The Insolvency Service’s investigating officers found that Mr Mandair, from Oldbury, West Midlands, had engineered a scheme in which it represented to HMRC that all the individuals it employed were subcontractors who were:
– Registered for VAT
– Eligible to be paid without income tax deductions under the Construction Industry Scheme (CIS)
The benefit of this scam to Worldwide Trading Services was two-fold, in that the company could reclaim VAT despite being not being entitled to do so, while paying its employees without making any of the necessary national insurance and income tax deductions, thereby defrauding HMRC and the public purse.

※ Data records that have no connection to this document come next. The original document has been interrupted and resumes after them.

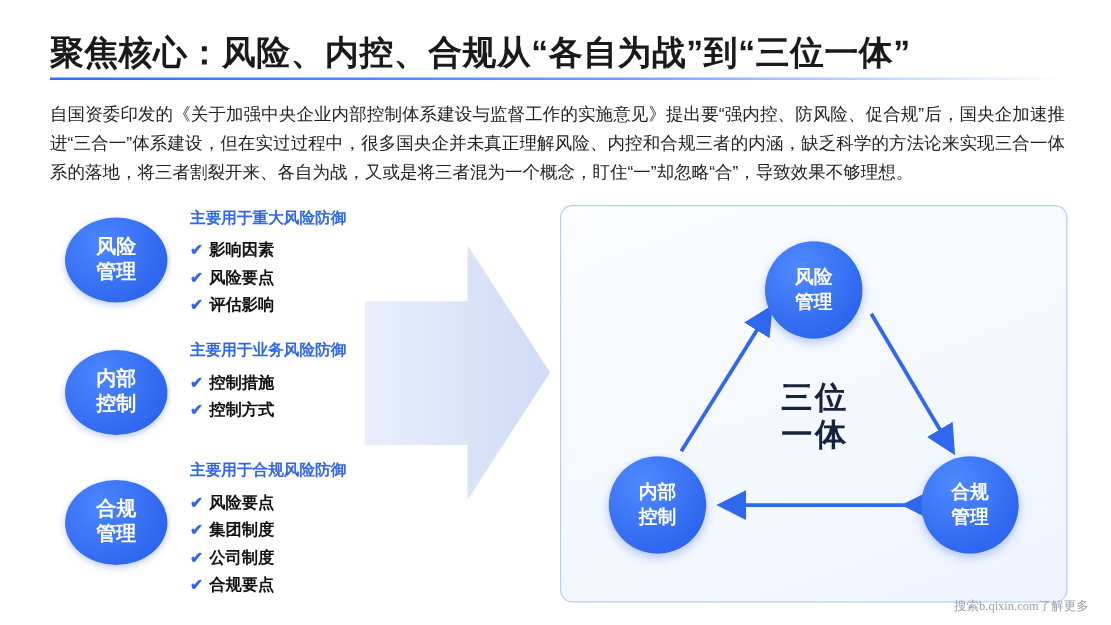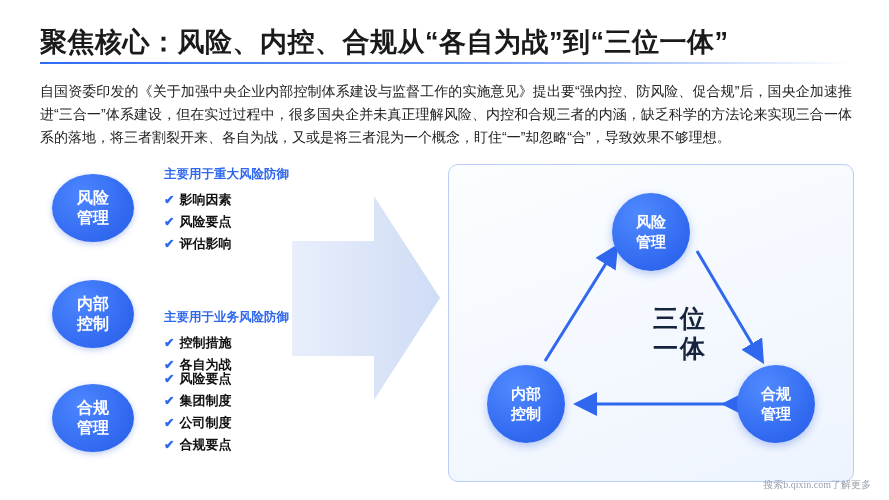--- a/index.html
+++ b/index.html
@@ -81,7 +81,7 @@
 
   .group {
     position: absolute;
-    left: 128px;
+    left: 116px;
   }
   .group-1 { top: 4px; }
   .group-2 { top: 110px; margin-top: 37px; }

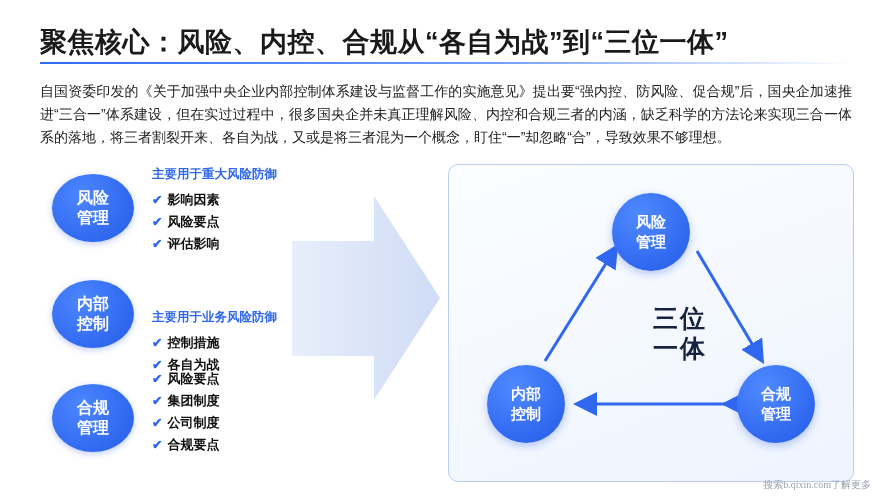--- a/index.html
+++ b/index.html
@@ -84,7 +84,7 @@
     left: 116px;
   }
   .group-1 { top: 4px; }
-  .group-2 { top: 110px; margin-top: 37px; }
+  .group-2 { top: 110px; }
   .group-3 { top: 206px; }
 
   .group-head {

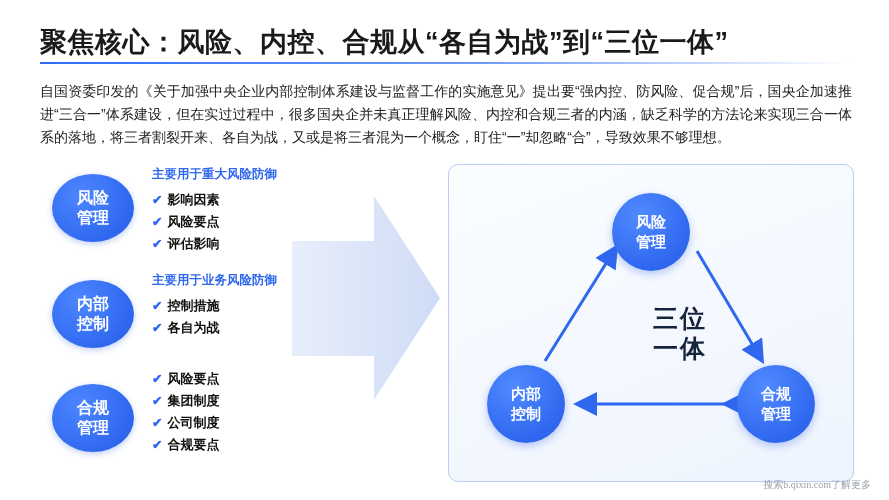--- a/index.html
+++ b/index.html
@@ -210,7 +210,7 @@
     <div class="group group-2">
       <div class="group-head">主要用于业务风险防御</div>
       <div class="bullet"><span class="check">✔</span><span>控制措施</span></div>
-      <div class="bullet"><span class="check">✔</span><span>各自为战</span></div>
+      <div class="bullet"><span class="check">✔</span><span>控制方式</span></div>
     </div>
 
     <div class="group group-3">

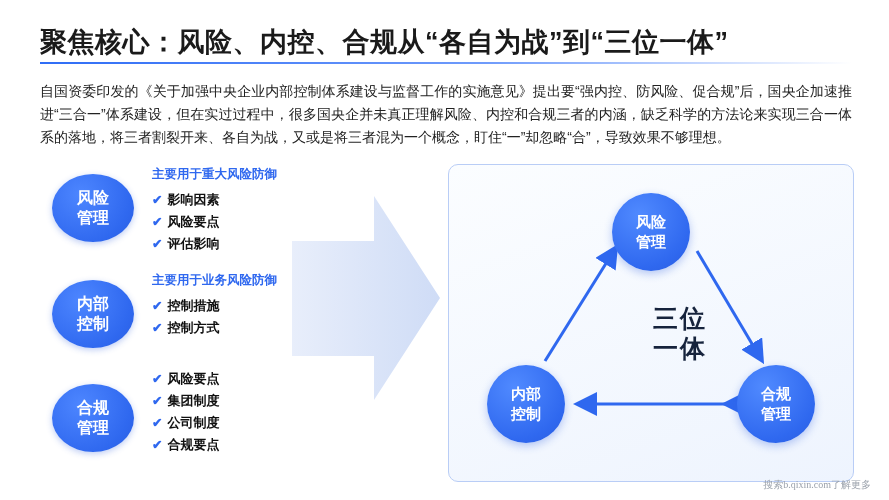--- a/index.html
+++ b/index.html
@@ -150,7 +150,7 @@
     left: 148px;
     top: 138px;
     width: 110px;
-    text-align: right;
+    text-align: center;
     font-size: 25px;
     font-weight: bold;
     color: #16233c;

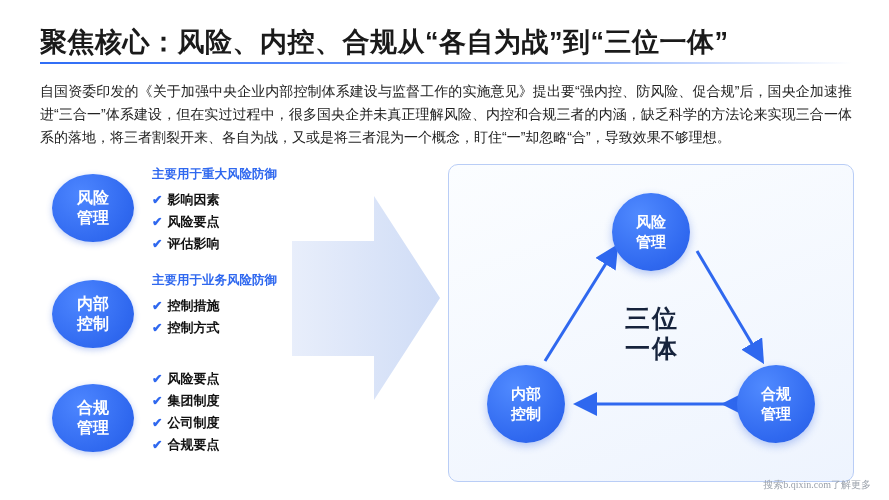--- a/index.html
+++ b/index.html
@@ -214,6 +214,7 @@
     </div>
 
     <div class="group group-3">
+      <div class="group-head">主要用于合规风险防御</div>
       <div class="bullet"><span class="check">✔</span><span>风险要点</span></div>
       <div class="bullet"><span class="check">✔</span><span>集团制度</span></div>
       <div class="bullet"><span class="check">✔</span><span>公司制度</span></div>

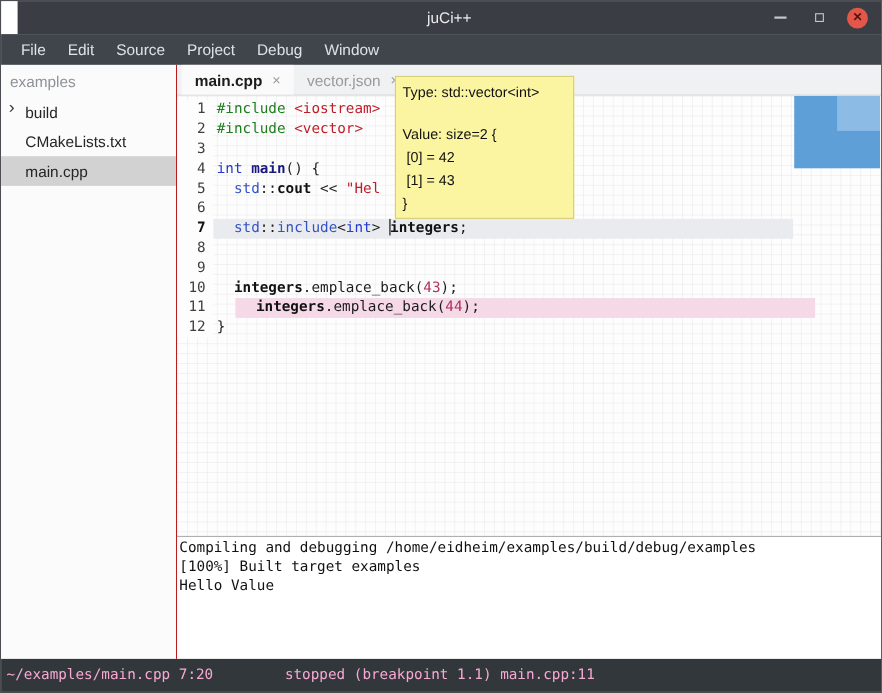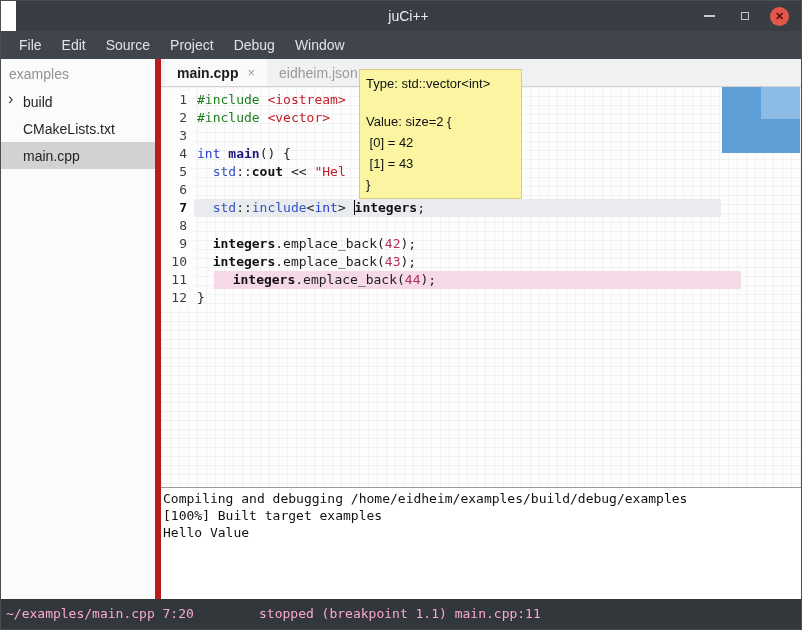--- a/index.html
+++ b/index.html
@@ -25,7 +25,7 @@
   .menu-item{color:#dfe2e5;font-size:14px;padding:0 10px;line-height:28px;}
   
   .content{flex:1;display:flex;min-height:0;}
-  .sidebar{width:160px;flex:none;background:#fbfbfb;border-right:6px solid #b91c1c;box-sizing:border-box;}
+  .sidebar{width:160px;flex:none;background:#fbfbfb;border-right:1px solid #b91c1c;box-sizing:border-box;}
   .side-header{color:#8f9296;font-size:14px;padding:7px 8px 6px;}
   .side-item{height:27px;display:flex;align-items:center;padding-left:22px;color:#252525;font-size:14px;position:relative;}
   .side-item.selected{background:var(--selected-file-bg,#d2d2d2);}

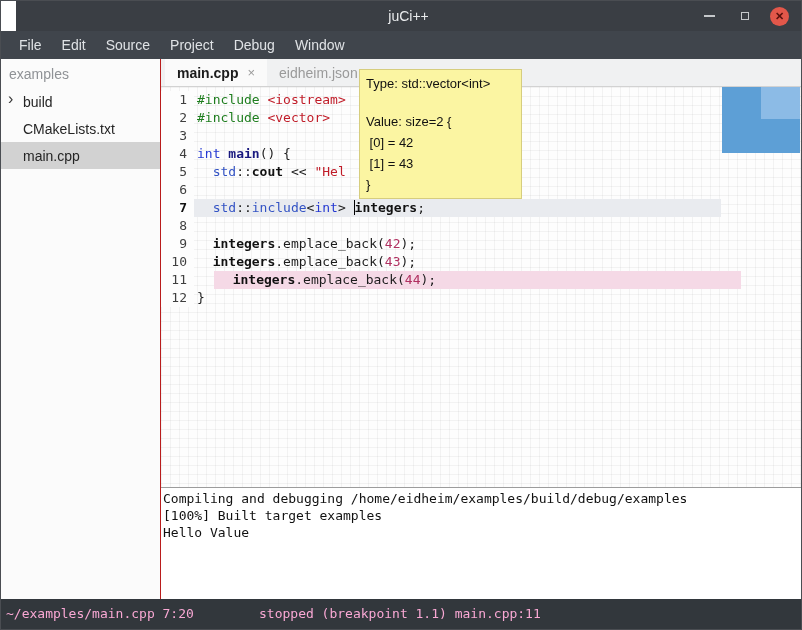--- a/index.html
+++ b/index.html
@@ -131,7 +131,7 @@
             <span class="tab-close">×</span>
           </div>
           <div class="tab">
-            <span class="tab-label">eidheim.json</span>
+            <span class="tab-label">vector.json</span>
             <span class="tab-close">×</span>
           </div>
         </div>

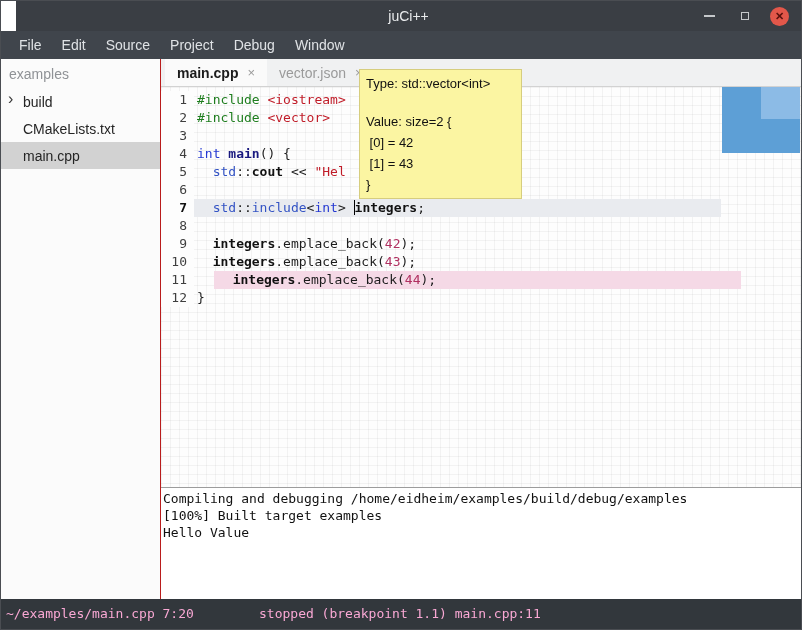--- a/index.html
+++ b/index.html
@@ -172,7 +172,6 @@
             </div>
             <div class="code-line">
               <span class="ln">9</span>
-              <span class="cc"><span class="tok-plain">  </span><span class="tok-bold">integers</span><span class="tok-plain">.emplace_back(</span><span class="tok-num">42</span><span class="tok-plain">);</span></span>
             </div>
             <div class="code-line">
               <span class="ln">10</span>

The walls came tumbling down
In his role as director of Worldwide Trading Services, Mr Mandair kept a record of all the payments that had been made in a number of handwritten ledgers. However, all these ‘black books’ were seized by the provisional liquidator from the company’s trading premises.
The ledgers revealed the way in which the scam had been perpetrated, and contained sufficient detail to reveal that HMRC had lost out on an estimated £469,000 of VAT payments as a result of the fraud.
Furthermore, the investigators were also able to discredit the records of all labour supplies ‘received’ by Worldwide Trading Service, which came to in excess of £9million. It was deemed to be completely unfeasible for the company’s suppliers to have provided such a high level of labour, for which Mr Mandair had claimed £1.45million in VAT repayments.
Mr Mandair also failed to maintain proper accounting records or present records to the liquidator when requested to do so. As a result, this made it impossible to determine the purpose of £2.9miilion of cash withdrawals made from the company’s bank account.
Winding-up petition and a creditors’ voluntary liquidation
On 12 November 2010, a provisional liquidator was appointed following the presentation of a winding-up petition by HM Revenue & Customs. The same insolvency practitioner was appointed as the liquidator in a creditors’ voluntary liquidation on 25 April 2012.
The creditors’ voluntary liquidation (CVL) realised just £141,570 of assets, leaving creditor liabilities of £2,841,752. The resulting creditor deficiency is £2,700,282.
A sophisticated attack on the public purse
Welcoming the court’s decision to hand Mr Mandair an 11-year disqualification, the official receiver of the Insolvency Service’s public interest unit, said: “This was a sophisticated and lucrative attack on the public purse which caused considerable losses to HM Revenue & Customs.
“Investigations showed evidence of collusion between Worldwide Trading Services, its suppliers and accountants, and Mr Mandair’s lengthy disqualification reflects the severity of the misconduct perpetrated.
Winding up petitions are a powerful tool and often used by HMRC as can be seen in this instance. The winding up petition forced the director to act as is often the case as you must never ignore a threat to wind up your company. In this instance the director was caught wrongful trading and prosecuted accordingly.